The U.S. Federal Communications Commission has awarded $1.5 billion in support for rural internet access services, intended to upgrade some 713,000 locations, at an average subsidy of $2103 per location.
As always is the case, the small percentage of very-rural locations have per-line capital investment costs far above those of urban and suburban locations.
The most isolated 250,000 U.S. homes of the seven million that in 2010 did not have fixed network internet access (or did not meet a minimum 4 Mbps downstream speed), representing about 3.5 percent of those locations, require 57 percent of the capital required to connect all seven million locations.
“The highest-gap 250,000 housing units account for $13.4 billion of the total $23.5 billion investment gap,” an FCC paper has estimated.

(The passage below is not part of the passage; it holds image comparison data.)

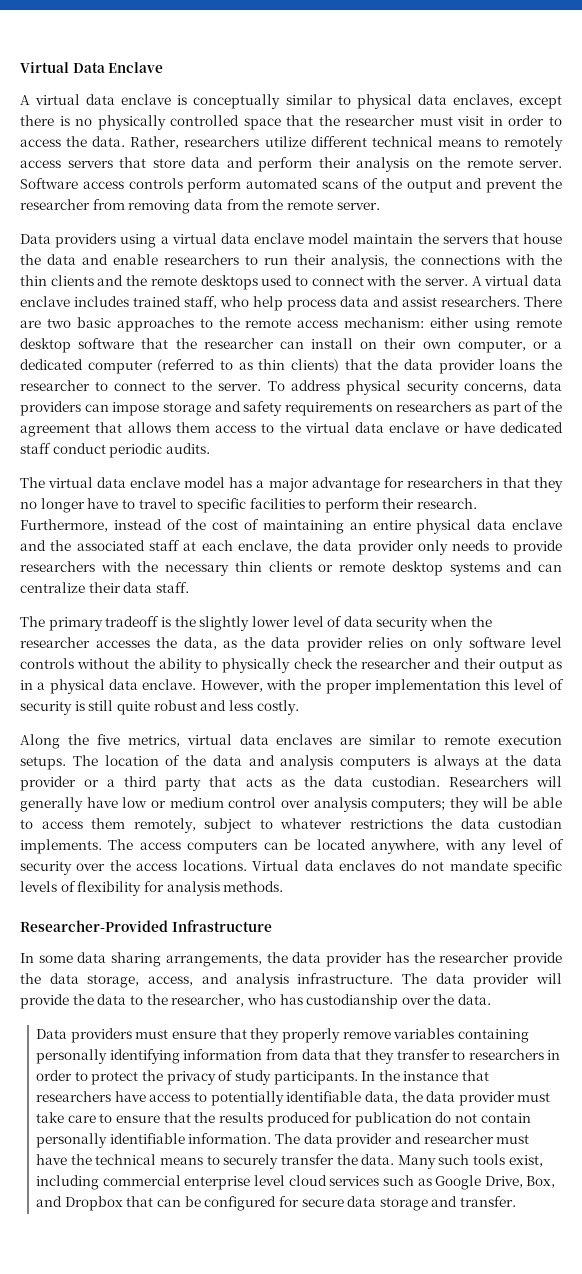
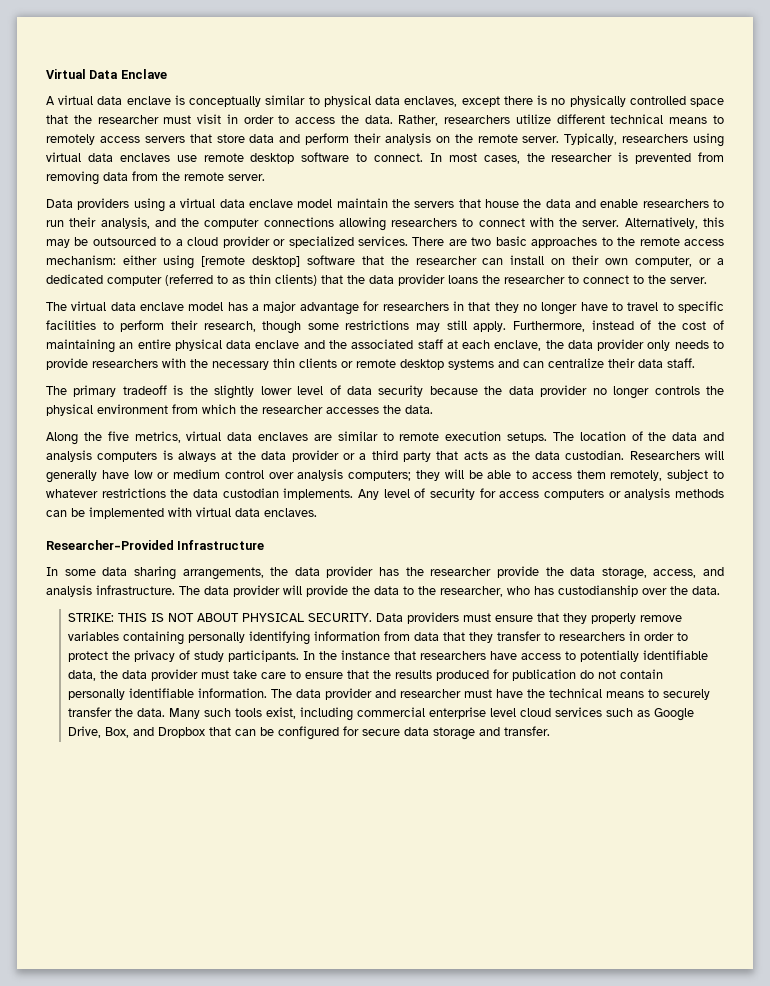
[20,178,562,193] [20,199,90,210] Software access controls perform automated scans of the output and prevent the researcher -> [564,133,724,147] [46,152,692,164] Typically, researchers using virtual data enclaves use remote desktop software to connect. In most cases, the researcher is prevented
[394,254,562,265] [20,275,293,290] the connections with the thin clients and the remote desktops used -> [154,217,458,231] and the computer connections allowing researchers
[471,275,563,286] [20,296,520,311] A virtual data enclave includes trained staff, who help process data and assist researchers. -> [624,217,724,229] [46,236,409,248] Alternatively, this may be outsourced to a cloud provider or specialized services.
[515,318,562,328] [20,338,71,353] remote desktop -> [200,256,300,267] [remote desktop]
[267,380,562,395] [20,401,563,416] [20,422,563,437] [20,443,210,458] To address physical security concerns, data providers can impose storage and safety requirements on researchers as part of the agreement that allows them access to the virtual data enclave or have dedicated staff conduct periodic audits. -> (707, 280) none
[417,498,478,509] research. -> [203,320,507,334] research, though some restrictions may still apply.
[430,616,492,627] [20,637,562,652] [20,658,562,673] [20,679,564,694] [20,700,299,715] when the researcher accesses the data, as the data provider relies on only software level controls without the ability to physically check the researcher and their output as in a physical data enclave. However, with the proper implementation this level of security is still quite robust and less costly. -> [429,385,725,399] [46,404,433,416] because the data provider no longer controls the physical environment from which the researcher accesses the data.
[108,839,564,854] [20,860,562,875] [20,881,284,896] The access computers can be located anywhere, with any level of security over the access locations. Virtual data enclaves do not mandate specific levels of flexibility for analysis methods. -> [357,488,724,500] [46,507,317,519] Any level of security for access computers or analysis methods can be implemented with virtual data enclaves.
(492, 999) none -> [68,613,373,622] STRIKE: THIS IS NOT ABOUT PHYSICAL SECURITY.

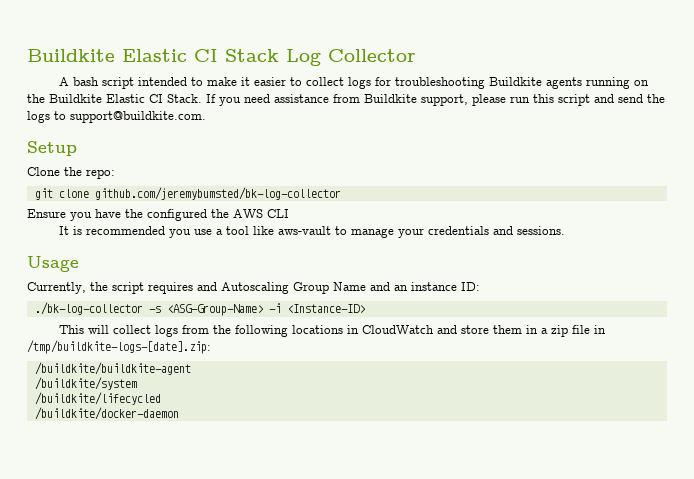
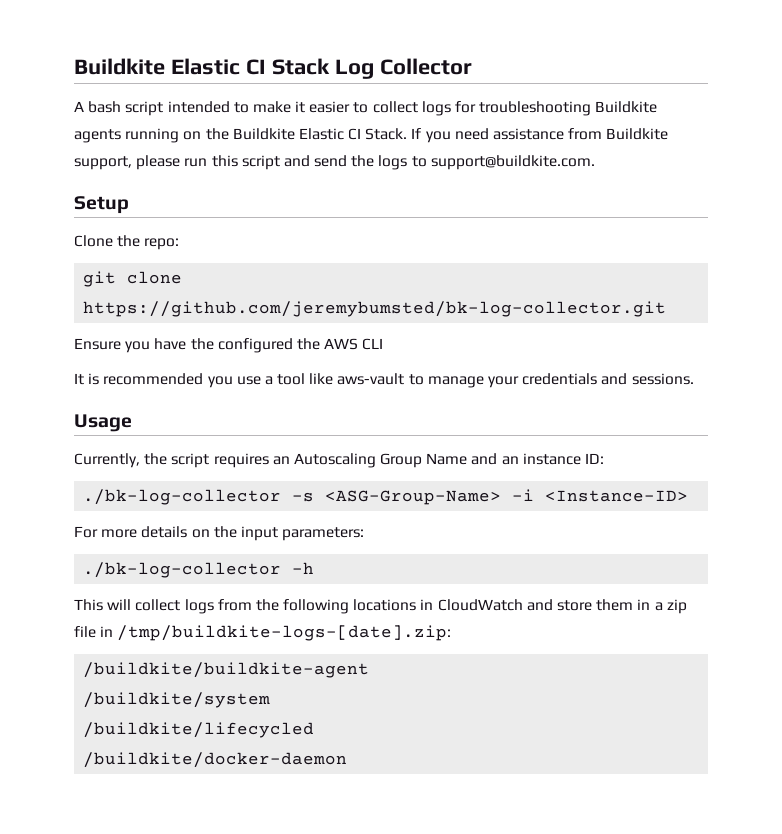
[94,187,341,200] github.com/jeremybumsted/bk-log-collector -> [83,301,667,317] https://github.com/jeremybumsted/bk-log-collector.git
[197,282,217,291] and -> [272,456,290,465] an
(365, 308) none -> [74,526,365,541] [83,562,315,578] // For more details on the input parameters: // ./bk-log-collector -h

“Our analysis indicates that there are seven million housing units (HUs) without access to terrestrial broadband infrastructure capable of meeting the National Broadband Availability Target of 4 Mbps download and 1 Mbps upload,” the FCC said in its Broadband Availability Gap technical paper.
Created in support of the FCC’s National Broadband Plan, the document says simply that “because the total costs of providing broadband service to those seven million HUs exceed the revenues expected from providing service, it is unlikely that private capital will fund infrastructure.”
Cost and density are inversely related, the FCC noted. The density pattern follows a basic Pareto rule, that 80 percent of the population lives in perhaps 20 percent of the land area.